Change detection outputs
□ □ □ □ □ □ □
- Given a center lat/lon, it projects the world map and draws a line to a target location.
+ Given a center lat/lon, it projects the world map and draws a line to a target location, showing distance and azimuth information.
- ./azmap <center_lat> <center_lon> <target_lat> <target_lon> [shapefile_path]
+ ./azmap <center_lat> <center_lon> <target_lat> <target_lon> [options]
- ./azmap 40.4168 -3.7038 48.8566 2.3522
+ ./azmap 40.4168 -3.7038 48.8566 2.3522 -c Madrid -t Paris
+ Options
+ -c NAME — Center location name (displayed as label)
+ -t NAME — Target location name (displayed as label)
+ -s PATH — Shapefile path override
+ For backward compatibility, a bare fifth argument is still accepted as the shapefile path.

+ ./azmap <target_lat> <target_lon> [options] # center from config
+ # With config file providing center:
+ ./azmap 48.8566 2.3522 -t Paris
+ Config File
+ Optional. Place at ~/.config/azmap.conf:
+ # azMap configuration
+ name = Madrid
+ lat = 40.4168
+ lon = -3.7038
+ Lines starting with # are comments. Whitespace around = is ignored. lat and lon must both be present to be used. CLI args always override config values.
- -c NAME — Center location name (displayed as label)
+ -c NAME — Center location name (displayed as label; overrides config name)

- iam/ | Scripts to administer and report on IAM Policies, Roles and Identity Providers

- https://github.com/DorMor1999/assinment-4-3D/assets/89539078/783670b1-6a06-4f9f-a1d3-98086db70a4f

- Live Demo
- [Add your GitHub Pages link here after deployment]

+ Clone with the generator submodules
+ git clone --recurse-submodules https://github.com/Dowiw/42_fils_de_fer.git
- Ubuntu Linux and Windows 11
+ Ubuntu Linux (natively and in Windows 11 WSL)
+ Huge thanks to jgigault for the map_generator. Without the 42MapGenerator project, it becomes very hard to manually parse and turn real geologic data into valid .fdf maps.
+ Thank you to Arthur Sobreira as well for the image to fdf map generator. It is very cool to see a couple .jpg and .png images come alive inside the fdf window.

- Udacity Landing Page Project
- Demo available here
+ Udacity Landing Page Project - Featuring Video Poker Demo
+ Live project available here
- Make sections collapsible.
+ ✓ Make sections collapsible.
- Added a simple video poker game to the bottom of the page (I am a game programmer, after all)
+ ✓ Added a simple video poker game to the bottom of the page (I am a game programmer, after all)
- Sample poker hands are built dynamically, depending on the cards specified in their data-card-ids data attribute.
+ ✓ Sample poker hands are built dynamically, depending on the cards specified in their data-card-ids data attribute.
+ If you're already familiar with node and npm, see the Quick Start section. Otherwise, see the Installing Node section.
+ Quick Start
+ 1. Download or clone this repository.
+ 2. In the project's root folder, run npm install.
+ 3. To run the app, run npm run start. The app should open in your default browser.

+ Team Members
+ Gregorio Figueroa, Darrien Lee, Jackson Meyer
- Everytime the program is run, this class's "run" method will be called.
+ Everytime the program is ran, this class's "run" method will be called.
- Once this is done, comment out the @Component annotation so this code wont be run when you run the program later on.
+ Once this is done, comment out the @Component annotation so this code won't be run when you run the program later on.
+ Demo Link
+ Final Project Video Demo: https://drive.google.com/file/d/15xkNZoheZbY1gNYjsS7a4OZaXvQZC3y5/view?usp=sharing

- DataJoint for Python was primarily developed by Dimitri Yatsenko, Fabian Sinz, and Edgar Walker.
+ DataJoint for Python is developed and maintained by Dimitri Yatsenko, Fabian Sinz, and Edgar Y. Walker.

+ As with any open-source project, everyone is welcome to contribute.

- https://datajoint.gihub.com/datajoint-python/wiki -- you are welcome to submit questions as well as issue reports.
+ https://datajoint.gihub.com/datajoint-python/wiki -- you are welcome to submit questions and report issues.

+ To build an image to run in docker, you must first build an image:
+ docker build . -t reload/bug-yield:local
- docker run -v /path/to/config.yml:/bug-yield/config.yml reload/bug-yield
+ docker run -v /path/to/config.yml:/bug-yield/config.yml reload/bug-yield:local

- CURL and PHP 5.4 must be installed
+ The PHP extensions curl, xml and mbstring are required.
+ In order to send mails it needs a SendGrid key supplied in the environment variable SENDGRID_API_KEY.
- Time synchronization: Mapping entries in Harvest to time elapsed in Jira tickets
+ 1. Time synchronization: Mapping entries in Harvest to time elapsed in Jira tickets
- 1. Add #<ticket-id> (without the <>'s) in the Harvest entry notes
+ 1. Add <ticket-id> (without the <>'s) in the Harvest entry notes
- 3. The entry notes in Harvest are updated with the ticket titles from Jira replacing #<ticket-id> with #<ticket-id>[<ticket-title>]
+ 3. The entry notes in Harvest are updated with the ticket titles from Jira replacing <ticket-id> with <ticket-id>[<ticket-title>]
□ □ □ □ □ □ □
Directions for this task: Write out the entries above once more, without altering anything.

Solution to the exercise:
- Given a center lat/lon, it projects the world map and draws a line to a target location.
+ Given a center lat/lon, it projects the world map and draws a line to a target location, showing distance and azimuth information.
- ./azmap <center_lat> <center_lon> <target_lat> <target_lon> [shapefile_path]
+ ./azmap <center_lat> <center_lon> <target_lat> <target_lon> [options]
- ./azmap 40.4168 -3.7038 48.8566 2.3522
+ ./azmap 40.4168 -3.7038 48.8566 2.3522 -c Madrid -t Paris
+ Options
+ -c NAME — Center location name (displayed as label)
+ -t NAME — Target location name (displayed as label)
+ -s PATH — Shapefile path override
+ For backward compatibility, a bare fifth argument is still accepted as the shapefile path.

+ ./azmap <target_lat> <target_lon> [options] # center from config
+ # With config file providing center:
+ ./azmap 48.8566 2.3522 -t Paris
+ Config File
+ Optional. Place at ~/.config/azmap.conf:
+ # azMap configuration
+ name = Madrid
+ lat = 40.4168
+ lon = -3.7038
+ Lines starting with # are comments. Whitespace around = is ignored. lat and lon must both be present to be used. CLI args always override config values.
- -c NAME — Center location name (displayed as label)
+ -c NAME — Center location name (displayed as label; overrides config name)

- iam/ | Scripts to administer and report on IAM Policies, Roles and Identity Providers

- https://github.com/DorMor1999/assinment-4-3D/assets/89539078/783670b1-6a06-4f9f-a1d3-98086db70a4f

- Live Demo
- [Add your GitHub Pages link here after deployment]

+ Clone with the generator submodules
+ git clone --recurse-submodules https://github.com/Dowiw/42_fils_de_fer.git
- Ubuntu Linux and Windows 11
+ Ubuntu Linux (natively and in Windows 11 WSL)
+ Huge thanks to jgigault for the map_generator. Without the 42MapGenerator project, it becomes very hard to manually parse and turn real geologic data into valid .fdf maps.
+ Thank you to Arthur Sobreira as well for the image to fdf map generator. It is very cool to see a couple .jpg and .png images come alive inside the fdf window.

- Udacity Landing Page Project
- Demo available here
+ Udacity Landing Page Project - Featuring Video Poker Demo
+ Live project available here
- Make sections collapsible.
+ ✓ Make sections collapsible.
- Added a simple video poker game to the bottom of the page (I am a game programmer, after all)
+ ✓ Added a simple video poker game to the bottom of the page (I am a game programmer, after all)
- Sample poker hands are built dynamically, depending on the cards specified in their data-card-ids data attribute.
+ ✓ Sample poker hands are built dynamically, depending on the cards specified in their data-card-ids data attribute.
+ If you're already familiar with node and npm, see the Quick Start section. Otherwise, see the Installing Node section.
+ Quick Start
+ 1. Download or clone this repository.
+ 2. In the project's root folder, run npm install.
+ 3. To run the app, run npm run start. The app should open in your default browser.

+ Team Members
+ Gregorio Figueroa, Darrien Lee, Jackson Meyer
- Everytime the program is run, this class's "run" method will be called.
+ Everytime the program is ran, this class's "run" method will be called.
- Once this is done, comment out the @Component annotation so this code wont be run when you run the program later on.
+ Once this is done, comment out the @Component annotation so this code won't be run when you run the program later on.
+ Demo Link
+ Final Project Video Demo: https://drive.google.com/file/d/15xkNZoheZbY1gNYjsS7a4OZaXvQZC3y5/view?usp=sharing

- DataJoint for Python was primarily developed by Dimitri Yatsenko, Fabian Sinz, and Edgar Walker.
+ DataJoint for Python is developed and maintained by Dimitri Yatsenko, Fabian Sinz, and Edgar Y. Walker.

+ As with any open-source project, everyone is welcome to contribute.

- https://datajoint.gihub.com/datajoint-python/wiki -- you are welcome to submit questions as well as issue reports.
+ https://datajoint.gihub.com/datajoint-python/wiki -- you are welcome to submit questions and report issues.

+ To build an image to run in docker, you must first build an image:
+ docker build . -t reload/bug-yield:local
- docker run -v /path/to/config.yml:/bug-yield/config.yml reload/bug-yield
+ docker run -v /path/to/config.yml:/bug-yield/config.yml reload/bug-yield:local

- CURL and PHP 5.4 must be installed
+ The PHP extensions curl, xml and mbstring are required.
+ In order to send mails it needs a SendGrid key supplied in the environment variable SENDGRID_API_KEY.
- Time synchronization: Mapping entries in Harvest to time elapsed in Jira tickets
+ 1. Time synchronization: Mapping entries in Harvest to time elapsed in Jira tickets
- 1. Add #<ticket-id> (without the <>'s) in the Harvest entry notes
+ 1. Add <ticket-id> (without the <>'s) in the Harvest entry notes
- 3. The entry notes in Harvest are updated with the ticket titles from Jira replacing #<ticket-id> with #<ticket-id>[<ticket-title>]
+ 3. The entry notes in Harvest are updated with the ticket titles from Jira replacing <ticket-id> with <ticket-id>[<ticket-title>]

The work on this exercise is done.